Count each line below that has "COMMUNITIES" anywhere in it. Answer with the total alone.

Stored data

===============

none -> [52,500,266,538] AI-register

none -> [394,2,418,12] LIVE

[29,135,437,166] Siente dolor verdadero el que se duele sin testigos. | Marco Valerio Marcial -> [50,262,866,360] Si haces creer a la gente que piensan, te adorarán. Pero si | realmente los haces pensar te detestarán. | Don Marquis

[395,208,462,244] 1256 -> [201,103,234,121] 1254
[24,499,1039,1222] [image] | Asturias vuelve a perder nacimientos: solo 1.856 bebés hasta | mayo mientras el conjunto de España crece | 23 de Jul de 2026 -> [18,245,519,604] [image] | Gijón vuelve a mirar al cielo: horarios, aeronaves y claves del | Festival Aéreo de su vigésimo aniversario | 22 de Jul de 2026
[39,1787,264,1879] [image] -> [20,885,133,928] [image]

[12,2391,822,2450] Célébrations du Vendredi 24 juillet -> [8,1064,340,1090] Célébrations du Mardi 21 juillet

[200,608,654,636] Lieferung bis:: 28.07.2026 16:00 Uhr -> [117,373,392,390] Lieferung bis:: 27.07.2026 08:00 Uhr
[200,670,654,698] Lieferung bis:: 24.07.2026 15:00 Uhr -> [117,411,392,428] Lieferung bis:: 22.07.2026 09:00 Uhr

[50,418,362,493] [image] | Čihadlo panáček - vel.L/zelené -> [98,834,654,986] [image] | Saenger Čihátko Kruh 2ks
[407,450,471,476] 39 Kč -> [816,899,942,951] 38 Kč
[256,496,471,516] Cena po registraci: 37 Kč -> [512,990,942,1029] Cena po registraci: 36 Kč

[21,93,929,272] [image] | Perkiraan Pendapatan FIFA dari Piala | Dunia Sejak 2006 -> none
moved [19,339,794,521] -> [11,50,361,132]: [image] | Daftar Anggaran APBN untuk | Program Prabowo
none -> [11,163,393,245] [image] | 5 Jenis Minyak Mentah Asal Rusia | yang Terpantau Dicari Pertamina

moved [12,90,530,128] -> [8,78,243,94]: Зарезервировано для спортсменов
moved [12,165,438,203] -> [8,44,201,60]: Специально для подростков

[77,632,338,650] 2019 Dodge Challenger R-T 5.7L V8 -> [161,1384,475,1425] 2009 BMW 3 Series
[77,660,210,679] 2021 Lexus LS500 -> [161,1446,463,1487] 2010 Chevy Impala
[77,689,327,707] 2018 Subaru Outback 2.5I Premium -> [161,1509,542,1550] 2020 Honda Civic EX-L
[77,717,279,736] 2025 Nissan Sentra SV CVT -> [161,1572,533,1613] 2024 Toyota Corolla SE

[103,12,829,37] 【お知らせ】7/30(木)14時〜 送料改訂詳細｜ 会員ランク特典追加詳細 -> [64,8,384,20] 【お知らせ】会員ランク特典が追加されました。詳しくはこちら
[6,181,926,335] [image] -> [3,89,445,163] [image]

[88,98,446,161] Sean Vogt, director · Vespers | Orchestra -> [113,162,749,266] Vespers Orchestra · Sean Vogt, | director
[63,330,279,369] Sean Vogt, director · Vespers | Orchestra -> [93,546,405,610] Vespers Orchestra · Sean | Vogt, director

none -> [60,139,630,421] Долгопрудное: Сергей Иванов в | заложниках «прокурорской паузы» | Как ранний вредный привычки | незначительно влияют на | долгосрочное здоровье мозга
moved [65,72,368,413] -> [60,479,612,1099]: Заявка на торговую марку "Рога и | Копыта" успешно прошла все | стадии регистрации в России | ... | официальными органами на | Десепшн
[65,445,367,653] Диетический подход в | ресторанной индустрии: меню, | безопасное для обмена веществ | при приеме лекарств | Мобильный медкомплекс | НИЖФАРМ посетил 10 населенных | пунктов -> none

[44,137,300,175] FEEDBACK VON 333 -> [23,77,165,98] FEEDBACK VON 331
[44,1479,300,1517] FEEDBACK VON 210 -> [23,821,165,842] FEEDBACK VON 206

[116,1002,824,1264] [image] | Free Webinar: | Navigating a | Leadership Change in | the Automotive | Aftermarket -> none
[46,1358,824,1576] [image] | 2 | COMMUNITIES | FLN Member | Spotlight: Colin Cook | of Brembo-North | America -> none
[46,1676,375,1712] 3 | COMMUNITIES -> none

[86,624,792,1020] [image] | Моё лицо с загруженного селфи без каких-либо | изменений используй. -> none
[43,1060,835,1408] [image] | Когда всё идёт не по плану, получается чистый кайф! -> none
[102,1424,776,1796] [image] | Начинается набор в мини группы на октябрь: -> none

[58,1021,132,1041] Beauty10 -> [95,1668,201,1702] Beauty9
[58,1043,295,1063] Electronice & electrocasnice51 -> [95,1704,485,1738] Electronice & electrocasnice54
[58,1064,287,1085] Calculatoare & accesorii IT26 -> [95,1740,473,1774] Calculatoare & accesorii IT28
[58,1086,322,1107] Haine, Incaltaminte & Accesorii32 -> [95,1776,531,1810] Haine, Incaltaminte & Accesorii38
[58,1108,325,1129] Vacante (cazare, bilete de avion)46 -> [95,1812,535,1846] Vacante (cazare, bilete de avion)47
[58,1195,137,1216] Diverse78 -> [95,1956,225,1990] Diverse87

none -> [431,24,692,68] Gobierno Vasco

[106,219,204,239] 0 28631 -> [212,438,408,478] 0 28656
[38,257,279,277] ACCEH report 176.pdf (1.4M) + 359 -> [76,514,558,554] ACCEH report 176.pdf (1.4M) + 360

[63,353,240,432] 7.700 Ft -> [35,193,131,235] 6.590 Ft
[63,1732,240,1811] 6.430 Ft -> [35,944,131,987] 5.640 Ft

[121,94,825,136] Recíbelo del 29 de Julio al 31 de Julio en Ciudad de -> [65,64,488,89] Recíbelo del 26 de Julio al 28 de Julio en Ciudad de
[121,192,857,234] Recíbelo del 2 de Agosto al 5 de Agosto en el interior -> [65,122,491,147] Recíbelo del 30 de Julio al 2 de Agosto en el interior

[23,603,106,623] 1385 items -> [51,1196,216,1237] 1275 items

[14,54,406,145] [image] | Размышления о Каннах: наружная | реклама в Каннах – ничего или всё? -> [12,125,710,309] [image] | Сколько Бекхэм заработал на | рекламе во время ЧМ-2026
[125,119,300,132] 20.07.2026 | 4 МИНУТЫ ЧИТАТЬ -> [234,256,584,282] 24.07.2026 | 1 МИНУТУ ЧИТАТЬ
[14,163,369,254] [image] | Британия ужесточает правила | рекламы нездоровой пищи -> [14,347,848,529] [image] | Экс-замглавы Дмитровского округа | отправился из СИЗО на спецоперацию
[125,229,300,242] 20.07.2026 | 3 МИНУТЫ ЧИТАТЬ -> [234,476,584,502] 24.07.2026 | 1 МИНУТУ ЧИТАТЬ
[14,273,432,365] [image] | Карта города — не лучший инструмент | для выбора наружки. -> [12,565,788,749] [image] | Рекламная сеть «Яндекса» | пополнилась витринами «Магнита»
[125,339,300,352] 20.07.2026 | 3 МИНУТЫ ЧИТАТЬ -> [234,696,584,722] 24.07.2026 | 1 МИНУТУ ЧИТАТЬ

===============

* EXERCISE ANSWER *
2